In some games, your mage sees an ancient rune from a long lost empire of mages. The GM goes into quiz mode, "Does your character have the correct ancient cultures lore skill?" The answer is usually no. The players then feel they weren't told the information they needed during character creation, so they get blindsided.

In an OSR game, the question goes from, "Did the player screw up their 4-hour character design session?" to, "How should we handle this using what we have?' Let's use our imagination. Could the character know this? Well, if the character was a magic user, possibly yes. If the character came from a region once conquered by this empire, possibly yes again. We are using our imagination to make a ruling! Then, we do the same sort of thing to determine difficulty, pick an ability score, in this case INT, and d20 roll equal or under, modified, degree of success determines the information given.

Maybe the information given is colored by the experiences of the characters. The mage may get more cold, historical information, while the character with the once-subjugated culture may have information colored by the brutality of the regime.

We didn't need a book telling us this. We did not need to reference dozens of books, such as an Ultimate Backgrounds style book to see if we had the "recall specific historical details" feat. I kid with this example, but once you start down the ultra-detailed game design road, there is no stopping with how specific and minute in detail you can go while holding the book up and selling it as "even more options!"

In that case, more options really means more reference time, more limitations, and guaranteeing the player who bought Ultimate Backgrounds at my game table will use it to argue with another player at my table who didn't buy the book and wants his character to remember a specific historical detail without the feat. We will stop the game for 30 minutes to reference the book, try and please both sides, and come up with a ruling that makes nobody happy.

Back to B/X with another type of check. Does the party fall into raging rapids and need to make swimming checks to avoid being pulled under? STR check modified by the armor worn and weight of gear carried. Seems reasonable. Want to ditch the armor in the rapids? DEX check modified by how tough the armor is to remove. Need to keep treading water for a long time, or survive in cold water? CON check, modified by the same.

Done. We used our imagination to make those rulings, often the GM came up with the rule out in the open and the players agreed with the ruling - a communal ruling that involves players - and the ability score, modifiers, and consequences were agreed upon by all before the dice were rolled.

Perhaps a player came up with a better way to handle the check or ruling, and everyone agrees. Maybe one player comes up with a cool helpful suggestion for another player to get a bonus to a roll with a clever course of action. Maybe another says, ""But if you fail there should be a chance of this happening..."

The game becomes less about the GM and the game's designers, and more about the players and the group's shared interpretation of how to handle a situation. The rules, and making the rulings, are a part of playing the game, and constantly change depending on the group, adventure, players, and situation.

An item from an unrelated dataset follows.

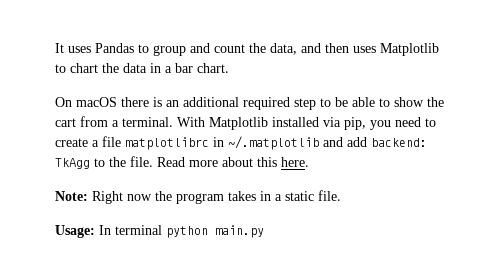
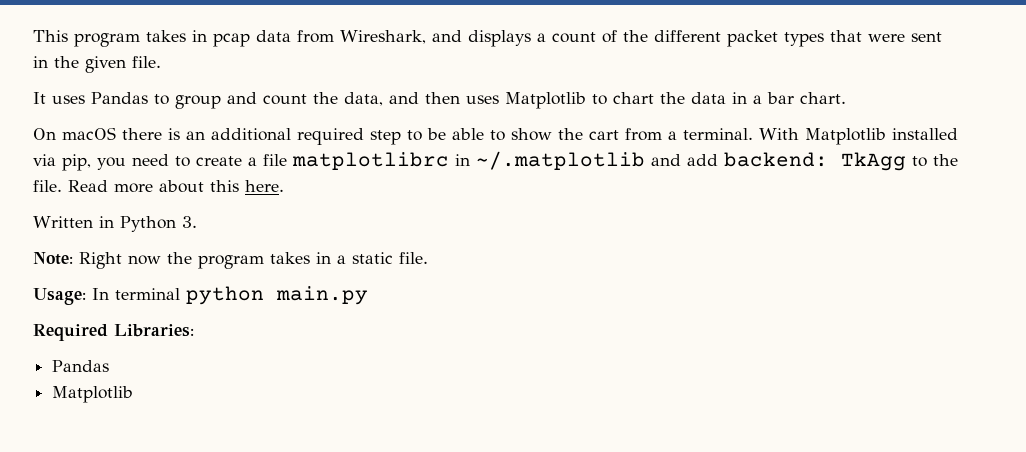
(55, 48) none -> [33,30,942,47] [33,56,161,73] This program takes in pcap data from Wireshark, and displays a count of the different packet types that were sent in the given file. //
(309, 162) none -> [33,216,197,232] // Written in Python 3.
(264, 231) none -> [33,324,194,341] [52,360,110,372] [52,386,134,403] // Required Libraries: // Pandas // Matplotlib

The rules and how different events should be handled should be made up on the spot for most situations in the game using creativity and the group coming up with a  fair ruling. In OSR, these creativity-based non-rules are the rules. It is a form of negative space game design that purposely leaves a lot up to the group, and thus the group is encouraged to use their imagination and fill the rest of the story - and even the rules - in themselves.